Es stellen nun also immer mehr Propagandastellen fest, dass Demokratie für den „europäischen Prozess“ nur hinderlich ist. Das ist fast schon historisch. Ist ja nicht nur dieses eine Drecksblatt, das läuft ja im Staatsfunk Phoenix zum Beispiel rauf und runter. Jeden Tag schreibt das jetzt ein anderer Schmierfink. Bin mal gespannt, was sie uns nun „post-demokratisches“ vorsetzen wollen. Vielleicht erkennen sie aber auch, dass sie lieber beim Begriff Demokratie bleiben sollten, und nicht wie die dämlichen Nazis sich „gegen die Demokraten“ stellen. Demokratie ist nämlich ungebrochen äußerst positiv konnotiert, genauso wie „Freiheit“, und jeder versteht darunter sowieso was er will.

Der Diskurs wird sich also wahrscheinlich dahingehend entwickeln, dass man zwar weiterhin offiziell „für die Demokratie“ ist, aber bitte ohne direkte Elemente wie Volksabstimmungen, ohne Vetos und ohne anderen demokratischen Humbug, der nicht dem „Konsens“ aller „anständigen Europäer“ entspricht.

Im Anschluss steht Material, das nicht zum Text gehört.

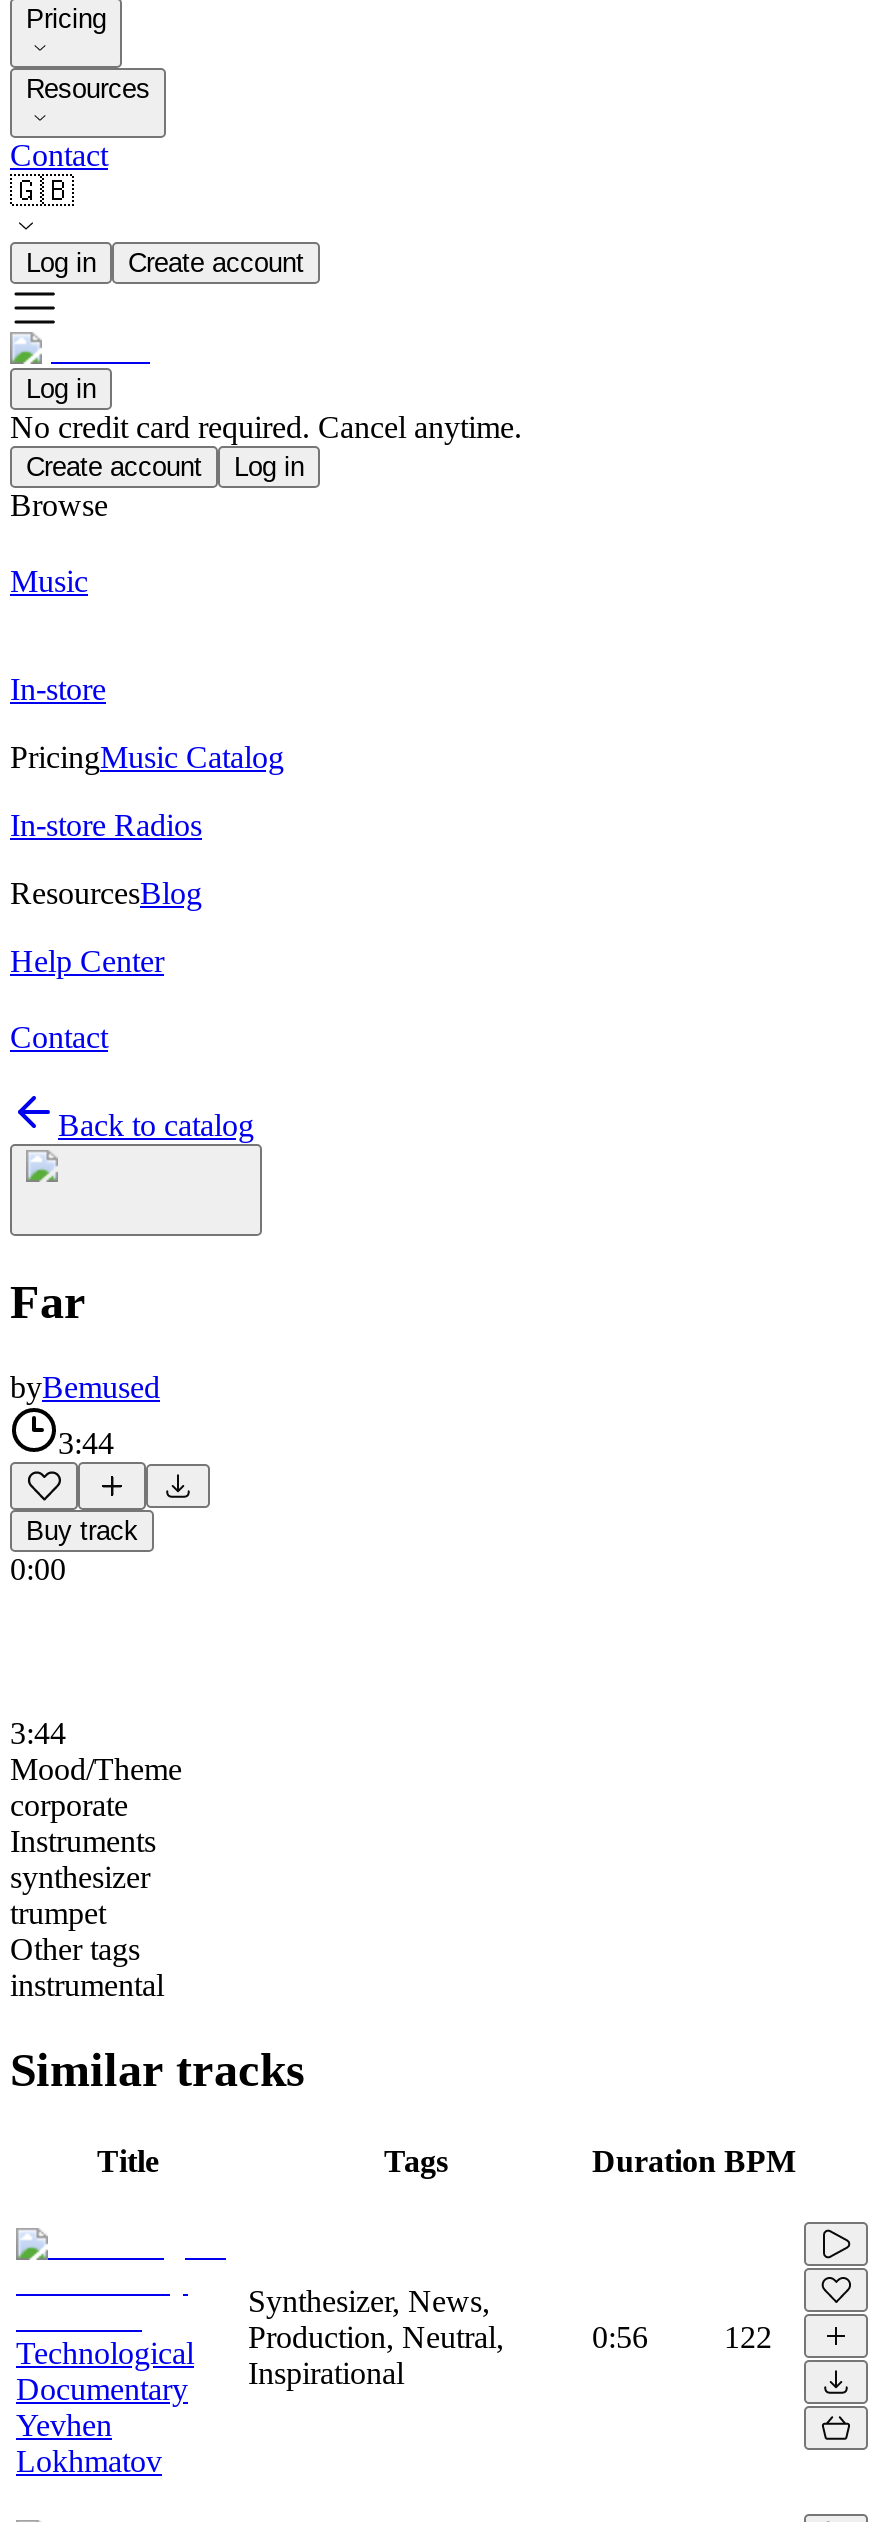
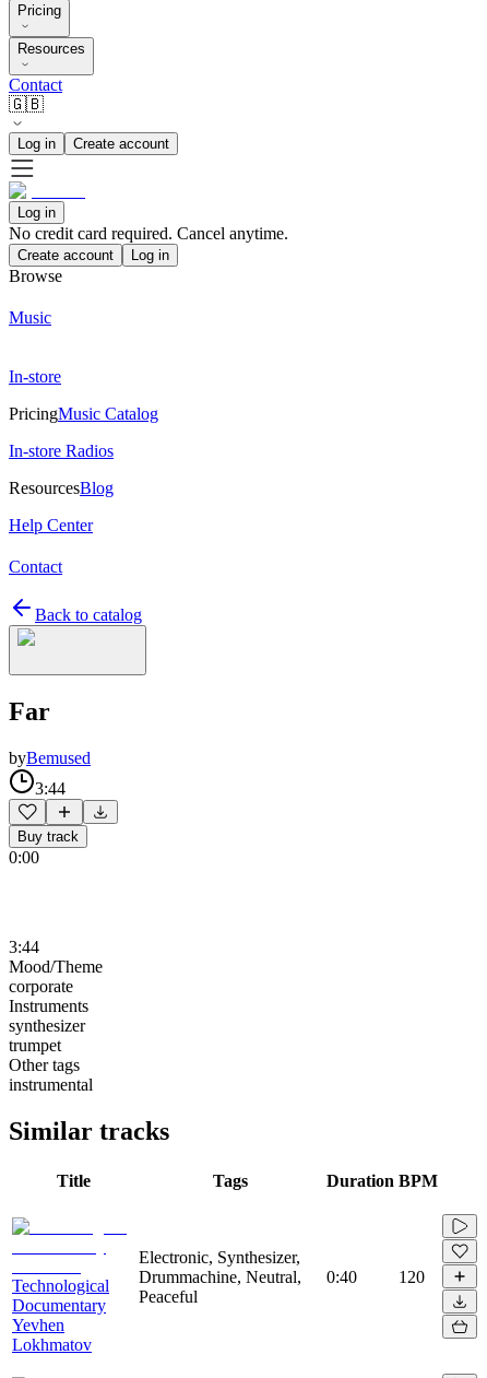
[248,2283,504,2389] Synthesizer, News, | Production, Neutral, | Inspirational -> [139,1248,301,1305] Electronic, Synthesizer, | Drummachine, Neutral, | Peaceful
[592,2319,772,2353] 0:56 | 122 -> [326,1267,425,1286] 0:40 | 120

Das alles ist in Deutschland ja eh‘ nicht zu befürchten, hier gibt es ja den „breiten Konsens“ aller politischen Parteien, Medien, Wirtschaft und Wissenschaft. Es geht also eher um die europäische Ebene. Hier gibt es nach Auffassung der Euro-Fanatiker wohl noch „Demokratiedefizite“, will heissen zu viel Demokratie, etwa Einstimmigkeitsprinzip oder EU-skeptische Tendenzen innerhalb der Mitgliedsstaaten. Das bereitet der Linken zur Zeit Kopfzerbrechen.

Die EU-Bonzen Ferkel, Juncker & Co. werden weiterhin mit Bestechungen (durch deutsches Geld) und Drohungen gegen jeglichen Widerstand vorgehen. Die linke Presse wird dies flankieren, und sich vielleicht bald neue Rechtfertigungsmuster zurechtlegen. Alleine dass der dumme Pöbel in demokratischer Manier das nicht mitmachen will, ist ja noch lange kein Grund, das richtige und wichtige, erforderliche und alternativlose EU-Europa weiter voranzutreiben. Und bist du nicht willig, so brauch‘ ich Gewalt.

Demokratie ist halt nur solange gut, wie sie hilft, die eigenen Ziele umzusetzen. Dieses Credo vereint alle Anti-Demokraten, die EU-Befürworter dürfen sich nun offiziell dazu zählen.